Various libraries, using it to make several variable declarations at once:
#define CREATE_3_VARS(name) name##1, name##2, name##3
int CREATE_3_VARS(myInts);
myInts1 = 13;
myInts2 = 19;
myInts3 = 77;
Solution 2
One thing to be aware of when you're using the token-paste ('##
') or stringizing ('#
') preprocessing operators is that you have to use an extra level of indirection for them to work properly in all cases.
If you don't do this and the items passed to the token-pasting operator are macros themselves, you'll get results that are probably not what you want:
#include <stdio.h>
#define STRINGIFY2( x) #x
#define STRINGIFY(x) STRINGIFY2(x)
#define PASTE2( a, b) a##b
#define PASTE( a, b) PASTE2( a, b)
#define BAD_PASTE(x,y) x##y
#define BAD_STRINGIFY(x) #x
#define SOME_MACRO function_name
int main()
{
printf( "buggy results:\n");
printf( "%s\n", STRINGIFY( BAD_PASTE( SOME_MACRO, __LINE__)));
printf( "%s\n", BAD_STRINGIFY( BAD_PASTE( SOME_MACRO, __LINE__)));
printf( "%s\n", BAD_STRINGIFY( PASTE( SOME_MACRO, __LINE__)));
printf( "\n" "desired result:\n");
printf( "%s\n", STRINGIFY( PASTE( SOME_MACRO, __LINE__)));
}
The output:
buggy results:
SOME_MACRO__LINE__
BAD_PASTE( SOME_MACRO, __LINE__)
PASTE( SOME_MACRO, __LINE__)
desired result:
function_name21
Solution 3
Here's a gotcha that I ran into when upgrading to a new version of a compiler:
Unnecessary use of the token-pasting operator (##
) is non-portable and may generate undesired whitespace, warnings, or errors.
When the result of the token-pasting operator is not a valid preprocessor token, the token-pasting operator is unnecessary and possibly harmful.
For example, one might try to build string literals at compile time using the token-pasting operator:
#define STRINGIFY(x) #x
#define PLUS(a, b) STRINGIFY(a##+##b)
#define NS(a, b) STRINGIFY(a##::##b)
printf("%s %s\n", PLUS(1,2), NS(std,vector));
On some compilers, this will output the expected result:
1+2 std::vector
On other compilers, this will include undesired whitespace:
1 + 2 std :: vector
Fairly modern versions of GCC (>=3.3 or so) will fail to compile this code:
foo.cpp:16:1: pasting "1" and "+" does not give a valid preprocessing token
foo.cpp:16:1: pasting "+" and "2" does not give a valid preprocessing token
foo.cpp:16:1: pasting "std" and "::" does not give a valid preprocessing token
foo.cpp:16:1: pasting "::" and "vector" does not give a valid preprocessing token
The solution is to omit the token-pasting operator when concatenating preprocessor tokens to C/C++ operators:
#define STRINGIFY(x) #x
#define PLUS(a, b) STRINGIFY(a+b)
#define NS(a, b) STRINGIFY(a::b)
printf("%s %s\n", PLUS(1,2), NS(std,vector));
The GCC CPP documentation chapter on concatenation has more useful information on the token-pasting operator.
Solution 4
This is useful in all kinds of situations in order not to repeat yourself needlessly.

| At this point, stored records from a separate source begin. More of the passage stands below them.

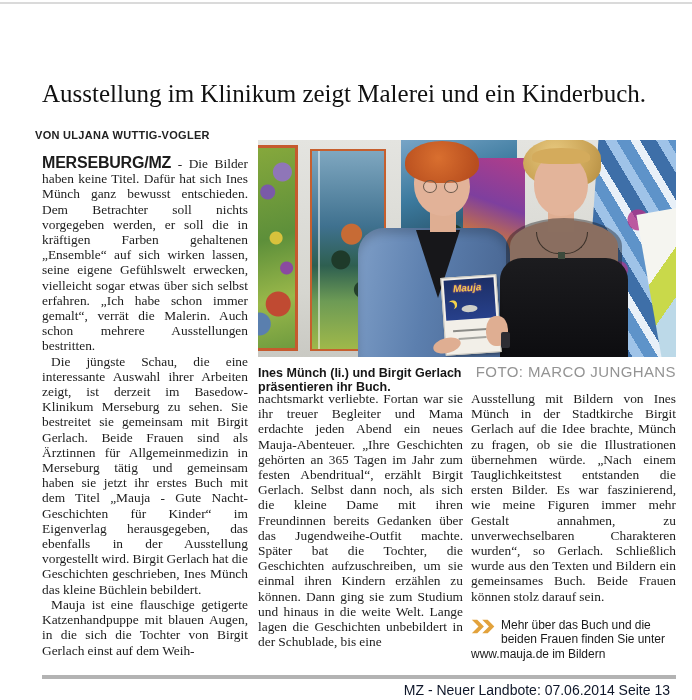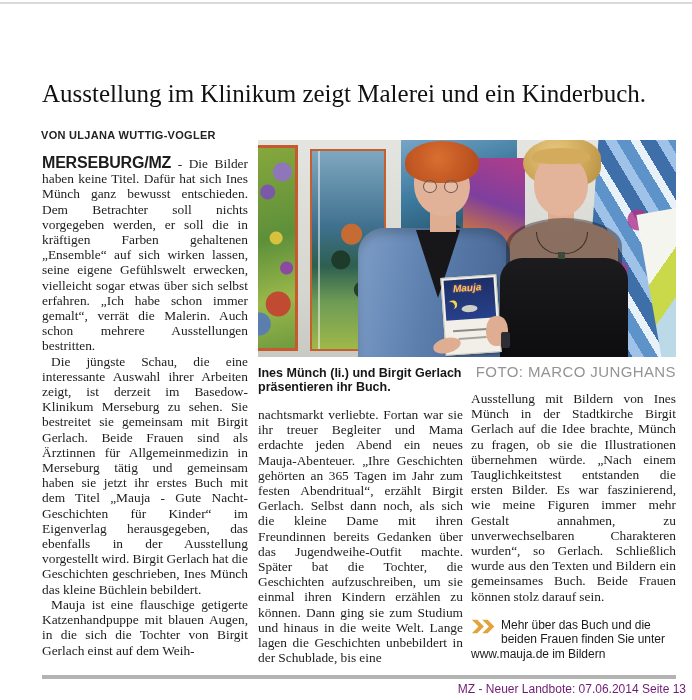--- a/index.html
+++ b/index.html
@@ -5,29 +5,29 @@
   * { margin:0; padding:0; box-sizing:border-box; }
   body { background:#888; }
   .page { position:relative; width:692px; height:700px; background:#ffffff; overflow:hidden;
           font-family:"Liberation Serif","DejaVu Serif",serif; color:#1c1c1c; }
   .top-rule { position:absolute; top:2px; left:0; width:692px; height:2px; background:#dadada; }
 
   .headline { position:absolute; left:42px; top:16px; width:630px;
               font-size:45px; font-weight:bold; letter-spacing:-1px; color:#111; line-height:1.1; }
   .subhead  { position:absolute; left:42px; top:80px; width:630px;
               font-size:25px; font-weight:normal; color:#111; }
-  .byline   { position:absolute; left:41px; top:129px;
+  .byline   { position:absolute; left:35px; top:129px;
               font-family:"Liberation Sans",sans-serif; font-size:11px; font-weight:bold;
               letter-spacing:.3px; color:#222;text-align:center; }
 
   .col { position:absolute; text-align:justify; font-size:13.4px; line-height:15.2px;
          hyphens:auto; -webkit-hyphens:auto; word-spacing:-0.2px; }
   .col p + p { text-indent:9px; }
   .col-left   { left:42px;  top:155px; width:206px; }
-  .col-middle { left:258px; top:391px; width:205px;margin-top:16px; }
+  .col-middle { left:258px; top:391px; width:205px; }
   .col-right  { left:471px; top:391px; width:205px; }
   .lead-in { font-family:"Liberation Sans",sans-serif; font-weight:bold; font-size:16px;
              letter-spacing:-0.2px; }
 
   
   .photo { position:absolute; left:258px; top:140px; width:418px; height:217px; overflow:hidden;
            background:linear-gradient(180deg,#e4e4e0 0%,#d6d6d0 70%,#c9c9c3 100%); }
   .photo * { position:absolute; }
   .painting-1 { left:-8px; top:5px; width:48px; height:206px; border:3px solid #c65a2e;
     background:
@@ -119,22 +119,22 @@
   .credit  { font-size:15px; color:#949494; letter-spacing:.4px; white-space:nowrap; }
 
   
   .note { margin-top:14px; font-family:"Liberation Sans",sans-serif; font-size:12px;
     line-height:14.5px; text-align:left; color:#1a1a1a; }
   .note-icon-wrap { float:left; width:30px; height:27px; }
   .note b { font-weight:normal; }
 
   
   .footer-rule { position:absolute; left:42px; top:675px; width:634px; height:4px; background:#b3b3b3; }
-  .footer-text { position:absolute; left:52px; top:682px; width:634px; text-align:right;
-    font-family:"Liberation Sans",sans-serif; font-size:12px; color:#701a75; }
+  .footer-text { position:absolute; left:36px; top:682px; width:634px; text-align:right;
+    font-family:"Liberation Sans",sans-serif; font-size:14px; color:#0f172a; }
 </style>
 </head>
 <body>
 
 <div class="page">
   <div class="top-rule"></div>
 
   <h2 class="subhead">Ausstellung im Klinikum zeigt Malerei und ein Kinderbuch.</h2>
   <div class="byline">VON ULJANA WUTTIG-VOGLER</div>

The following is an example from the Emacs source code. We would like to load a number of functions from a library. The function "foo" should be assigned to fn_foo
, and so on. We define the following macro:
#define LOAD_IMGLIB_FN(lib,func) { \
fn_##func = (void *) GetProcAddress (lib, #func); \
if (!fn_##func) return 0; \
}
We can then use it:
LOAD_IMGLIB_FN (library, XpmFreeAttributes);
LOAD_IMGLIB_FN (library, XpmCreateImageFromBuffer);
LOAD_IMGLIB_FN (library, XpmReadFileToImage);
LOAD_IMGLIB_FN (library, XImageFree);
The benefit is not having to write both fn_XpmFreeAttributes
and "XpmFreeAttributes"
(and risk misspelling one of them).
Solution 5
A previous question on Stack Overflow asked for a smooth method of generating string representations for enumeration constants without a lot of error-prone retyping.

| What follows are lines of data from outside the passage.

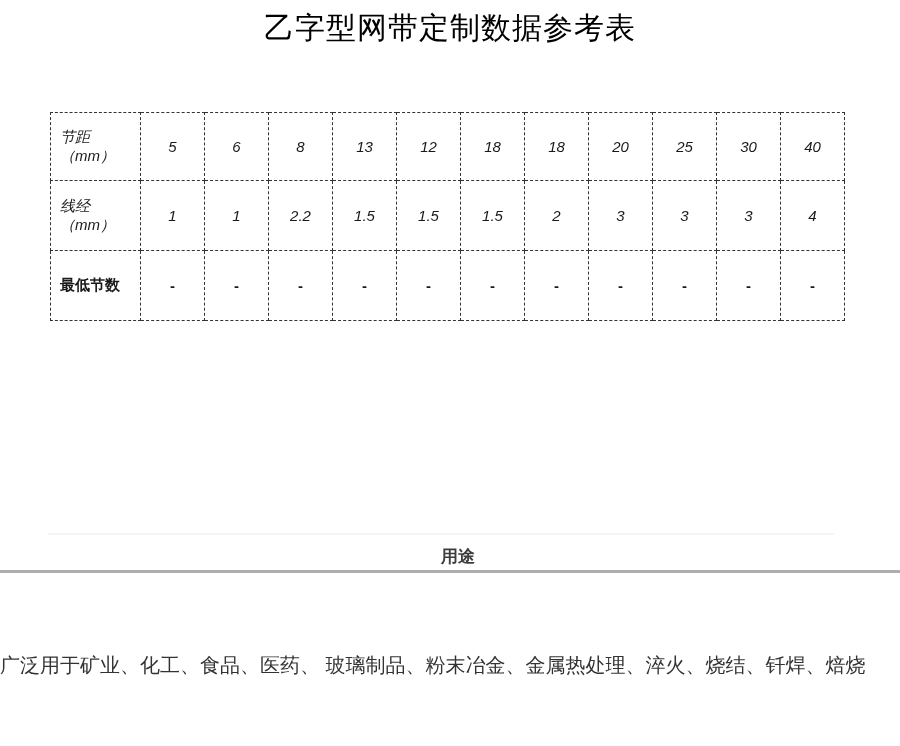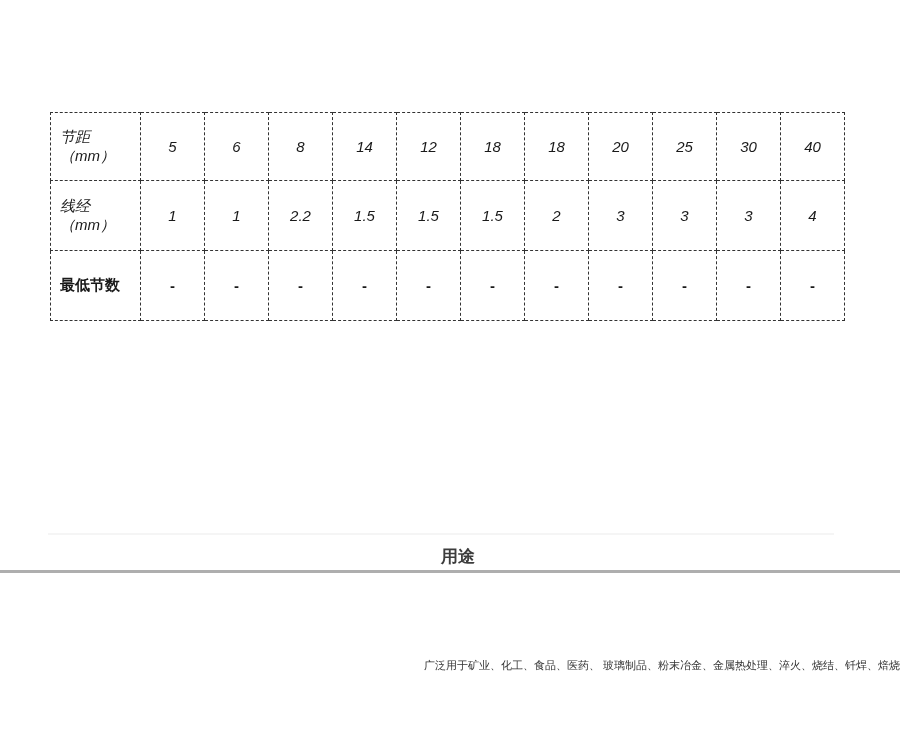--- a/index.html
+++ b/index.html
@@ -78,31 +78,32 @@
     width: 900px;
     height: 3px;
     background: #aeaeae;
   }
   .usage-text {
     position: absolute;
     top: 650px;
     left: 0;
     width: 100%;
     margin: 0;
-    text-align: right;
-    font-size: 11px;
+    text-align: left;
+    font-size: 20px;
     line-height: 30px;
     color: #333333;
   }
 </style>
 </head>
 <body>
 
 <div class="page">
 
+  <h1 class="title">乙字型网带定制数据参考表</h1>
 
   <table class="spec-table">
     <colgroup>
       <col style="width:90px">
       <col>
         <col>
         <col>
         <col>
         <col>
         <col>
@@ -111,21 +112,21 @@
         <col>
         <col>
         <col>
     </colgroup>
     <tbody>
       <tr class="r1">
         <td class="rh">节距（mm）</td>
         <td>5</td>
         <td>6</td>
         <td>8</td>
-        <td>14</td>
+        <td>13</td>
         <td>12</td>
         <td>18</td>
         <td>18</td>
         <td>20</td>
         <td>25</td>
         <td>30</td>
         <td>40</td>
       </tr>
       <tr class="r2">
         <td class="rh">线经（mm）</td>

My answer to that question showed how applying little preprocessor magic lets you define your enumeration like this (for example) ...;
ENUM_BEGIN( Color )
ENUM(RED),
ENUM(GREEN),
ENUM(BLUE)
ENUM_END( Color )
... With the benefit that the macro expansion not only defines the enumeration (in a .h file), it also defines a matching array of strings (in a .c file);
const char *ColorStringTable[] =
{
"RED",
"GREEN",
"BLUE"
};
The name of the string table comes from pasting the macro parameter (i.e. Color) to StringTable using the ## operator. Applications (tricks?) like this are where the # and ## operators are invaluable.
John Rudy
"We were somewhere outside Barstow, on the edge of the desert, when the drugs began to take hold. I remember saying something like, 'I feel a bit lightheaded; maybe you should drive ... ' And suddenly there was a terrible roar all around us and the sky was full of what looked like huge bats, all swooping and screeching and diving around the car, which was going about a hundred miles an hour with the top down to Las Vegas. And a voice was screaming: 'Holy Jesus! What are these goddamn animals?'" You can e-mail me at johnrudy somewhere near codeheaven.info. You can also follow me on Twitter.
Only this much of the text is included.